Data Exploration for PI System
The project around PI System must be considered as Data Driven Projects.
The functional team is not fully qualified to test the data delivery by its own. It needs help to challenge the data quality. It needs some Continuous Control Monitoring. It need to accept and integrate the failure!
Install Anaconda TODO change this to pure python.
conda create --name dataexploration matplotlib pandas. TODO change this to pure python.
An accessible up and running PI System with PI WEB-API.
PI WEB-API should be configured for a basic authentication (username/password).
The conf/credentials.yml has not been pushed for a security reason. Therefore, a conf/credentials.yaml.template is added to copy and rename to conf/credentials.yml with a username/password basic authentication.
- PI-Web-API-Client-Python – PI Client for Python
- csv - Read CSV files
- pandas - Work with data structure like missed Data
- numpy - perform calculations over Data
Data Exploration description
This model consists of several steps/scripts.
Get the Data from PI System
This script consists on getting the Data from Asset Framework and PI Data Archive. In order to make our testing fully independent of every environment and also to make our testing rules easy to prepare, we will previously insert some AFElements and PIPoints with their appropriate Data in order to work with them with our models.
This script cleans and pre process the data from your sensor values,before doing any task you have to format your file from this script.

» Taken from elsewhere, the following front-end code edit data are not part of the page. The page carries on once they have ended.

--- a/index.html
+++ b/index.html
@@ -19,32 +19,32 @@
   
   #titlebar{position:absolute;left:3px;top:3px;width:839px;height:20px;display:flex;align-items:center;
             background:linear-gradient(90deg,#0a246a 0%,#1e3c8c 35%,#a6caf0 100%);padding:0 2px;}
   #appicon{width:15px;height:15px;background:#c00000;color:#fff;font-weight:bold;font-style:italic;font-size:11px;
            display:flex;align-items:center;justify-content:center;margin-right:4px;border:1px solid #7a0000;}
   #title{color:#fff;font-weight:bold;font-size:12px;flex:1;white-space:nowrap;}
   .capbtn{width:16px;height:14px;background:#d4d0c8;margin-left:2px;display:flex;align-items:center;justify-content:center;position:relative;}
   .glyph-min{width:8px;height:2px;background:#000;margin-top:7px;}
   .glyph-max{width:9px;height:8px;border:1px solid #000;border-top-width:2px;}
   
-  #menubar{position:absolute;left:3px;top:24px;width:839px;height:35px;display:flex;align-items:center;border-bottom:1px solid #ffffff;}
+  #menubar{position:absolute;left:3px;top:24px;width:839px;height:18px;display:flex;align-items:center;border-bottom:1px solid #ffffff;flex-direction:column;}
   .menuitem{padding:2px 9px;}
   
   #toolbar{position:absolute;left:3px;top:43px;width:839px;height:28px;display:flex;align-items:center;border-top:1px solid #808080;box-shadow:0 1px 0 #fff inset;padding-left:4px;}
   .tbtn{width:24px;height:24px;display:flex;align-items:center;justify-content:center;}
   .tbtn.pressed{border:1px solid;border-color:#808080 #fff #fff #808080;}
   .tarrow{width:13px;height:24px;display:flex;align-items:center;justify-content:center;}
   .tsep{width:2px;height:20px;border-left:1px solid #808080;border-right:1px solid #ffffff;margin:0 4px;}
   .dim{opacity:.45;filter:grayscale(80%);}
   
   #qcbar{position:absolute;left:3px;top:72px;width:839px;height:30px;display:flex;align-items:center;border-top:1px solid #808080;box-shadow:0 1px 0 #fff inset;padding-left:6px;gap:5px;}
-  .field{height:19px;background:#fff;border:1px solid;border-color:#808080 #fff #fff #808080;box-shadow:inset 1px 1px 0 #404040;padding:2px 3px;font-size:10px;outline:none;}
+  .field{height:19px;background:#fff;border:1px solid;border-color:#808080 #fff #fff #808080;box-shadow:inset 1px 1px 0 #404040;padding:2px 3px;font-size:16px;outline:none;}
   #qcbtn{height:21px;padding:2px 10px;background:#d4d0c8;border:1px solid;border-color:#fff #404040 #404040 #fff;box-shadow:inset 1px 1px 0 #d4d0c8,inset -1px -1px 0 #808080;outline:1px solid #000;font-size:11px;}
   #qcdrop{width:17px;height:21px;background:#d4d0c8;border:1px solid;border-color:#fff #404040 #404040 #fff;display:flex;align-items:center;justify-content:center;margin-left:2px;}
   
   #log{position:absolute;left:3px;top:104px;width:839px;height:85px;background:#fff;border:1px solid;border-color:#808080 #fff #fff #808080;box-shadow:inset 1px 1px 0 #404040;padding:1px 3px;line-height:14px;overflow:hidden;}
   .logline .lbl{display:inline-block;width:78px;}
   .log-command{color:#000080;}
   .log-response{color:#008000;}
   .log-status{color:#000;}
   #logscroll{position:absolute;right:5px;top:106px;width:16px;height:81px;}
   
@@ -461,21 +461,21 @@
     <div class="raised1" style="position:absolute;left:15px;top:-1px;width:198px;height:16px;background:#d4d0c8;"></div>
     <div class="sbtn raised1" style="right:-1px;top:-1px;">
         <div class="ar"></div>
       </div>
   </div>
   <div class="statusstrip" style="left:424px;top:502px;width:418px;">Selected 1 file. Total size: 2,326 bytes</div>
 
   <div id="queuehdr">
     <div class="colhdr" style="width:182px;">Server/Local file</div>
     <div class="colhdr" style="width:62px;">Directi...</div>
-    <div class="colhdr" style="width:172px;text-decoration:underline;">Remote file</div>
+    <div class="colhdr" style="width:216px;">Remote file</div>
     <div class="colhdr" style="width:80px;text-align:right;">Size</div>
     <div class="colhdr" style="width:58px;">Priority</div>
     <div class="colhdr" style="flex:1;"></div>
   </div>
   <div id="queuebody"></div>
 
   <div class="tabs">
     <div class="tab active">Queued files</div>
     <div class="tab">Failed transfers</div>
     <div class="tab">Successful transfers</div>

Before executing this script you will have to add date time value on the top row of your file with spaces otherwise it won't work
Decision Tree Model
This script consists of unsupervised decision tree model to classify your time-serie values.
It generates a file named leak.csv with values having leaks.
Generate some missing data
Pass a csv file with "
date time value" format, this script will identify the frequency and then generate the missing rows in a csv file autofill-output.csv so that you can fill the values and merge them
Merge two files together
This script will take two csv file with "
date time value" format and add the filled values in the orignal file on the recquired place
Statistics on data received
This script generates some periodic statistics on the data received. The results are put into csv files. Statistics implemented:
- Percentage of received data per hour. Therefore, low threshold and a high treshold is calculated regarding of the data received.